**Supplied data:**
- Opening Delimiter -
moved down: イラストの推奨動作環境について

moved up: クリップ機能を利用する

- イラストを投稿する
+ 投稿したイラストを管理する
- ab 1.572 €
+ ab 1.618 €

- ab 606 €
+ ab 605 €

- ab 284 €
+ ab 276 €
- Closing Delimiter -
- Opening Delimiter -
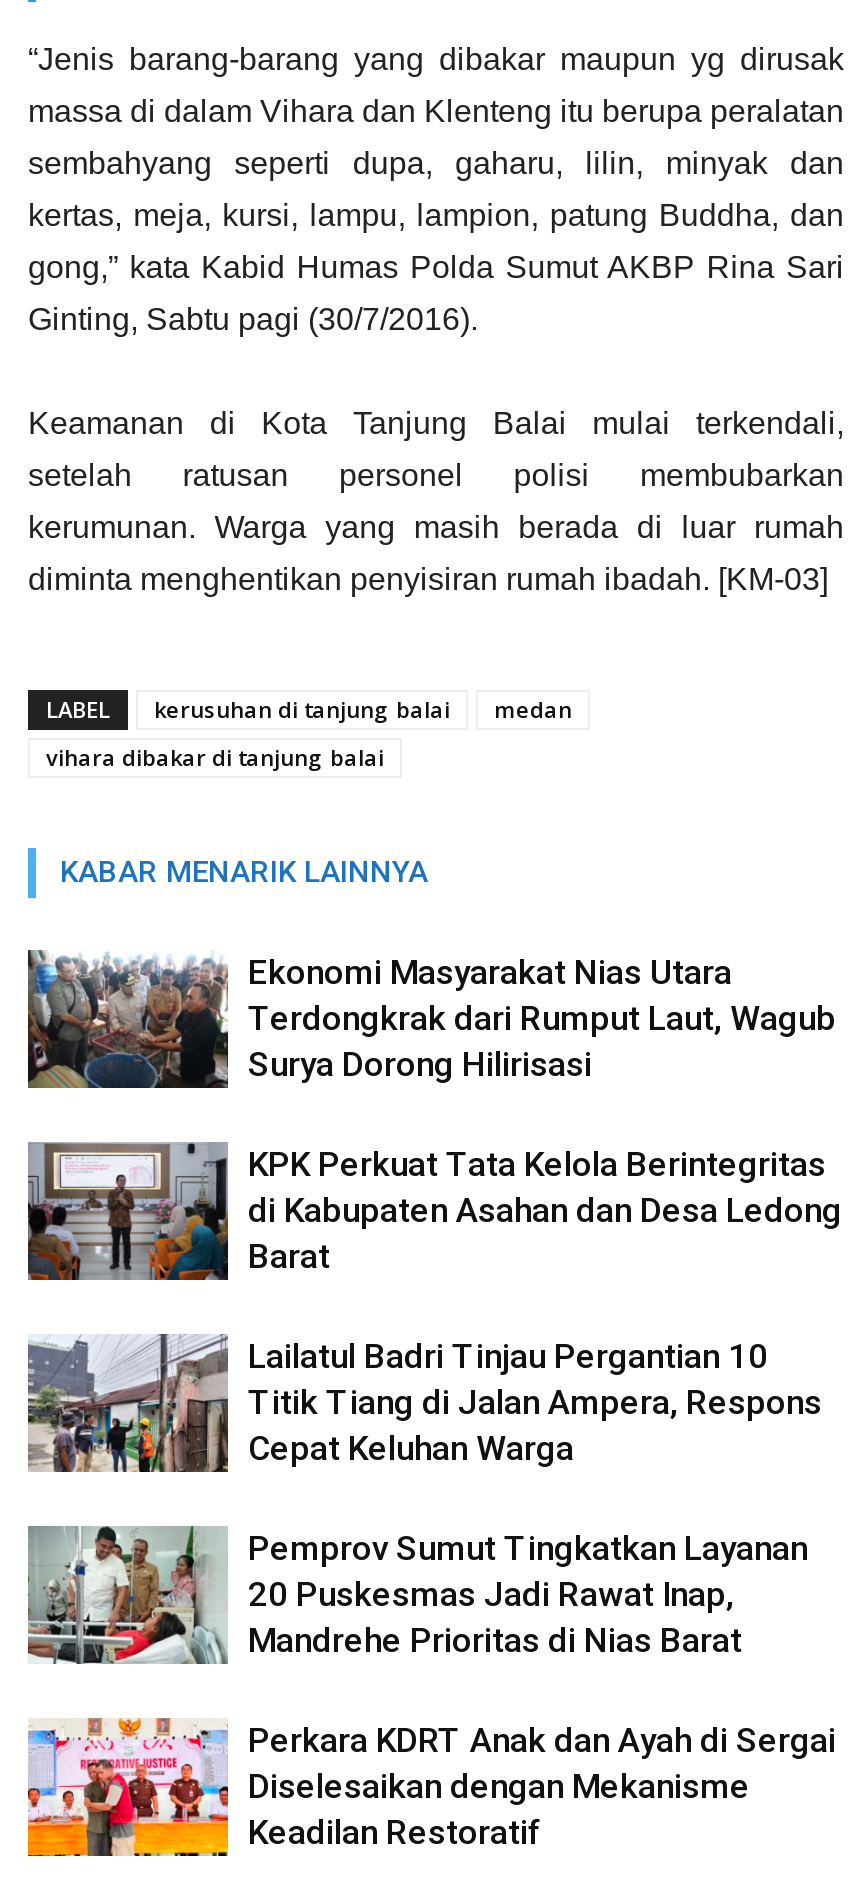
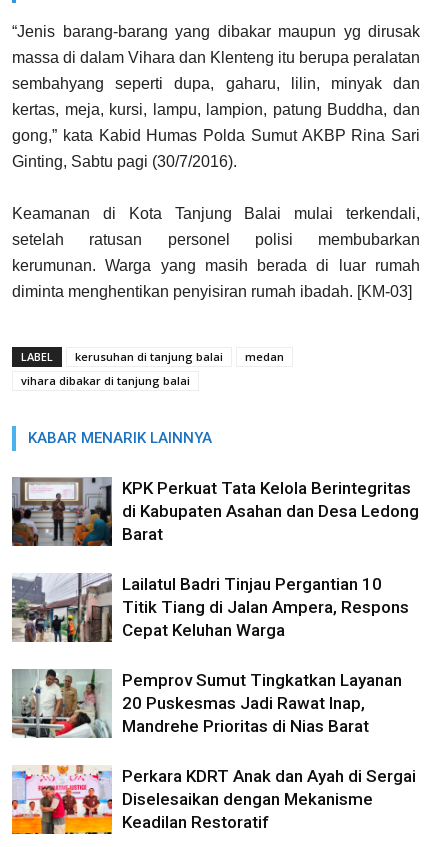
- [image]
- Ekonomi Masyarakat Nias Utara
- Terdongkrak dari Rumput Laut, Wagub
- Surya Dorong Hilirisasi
- Closing Delimiter -
**Prompt:**
Across the listing above, find all lines where the word "moved" is present and copy them.

**Exercise solution:**
moved down: イラストの推奨動作環境について
moved up: クリップ機能を利用する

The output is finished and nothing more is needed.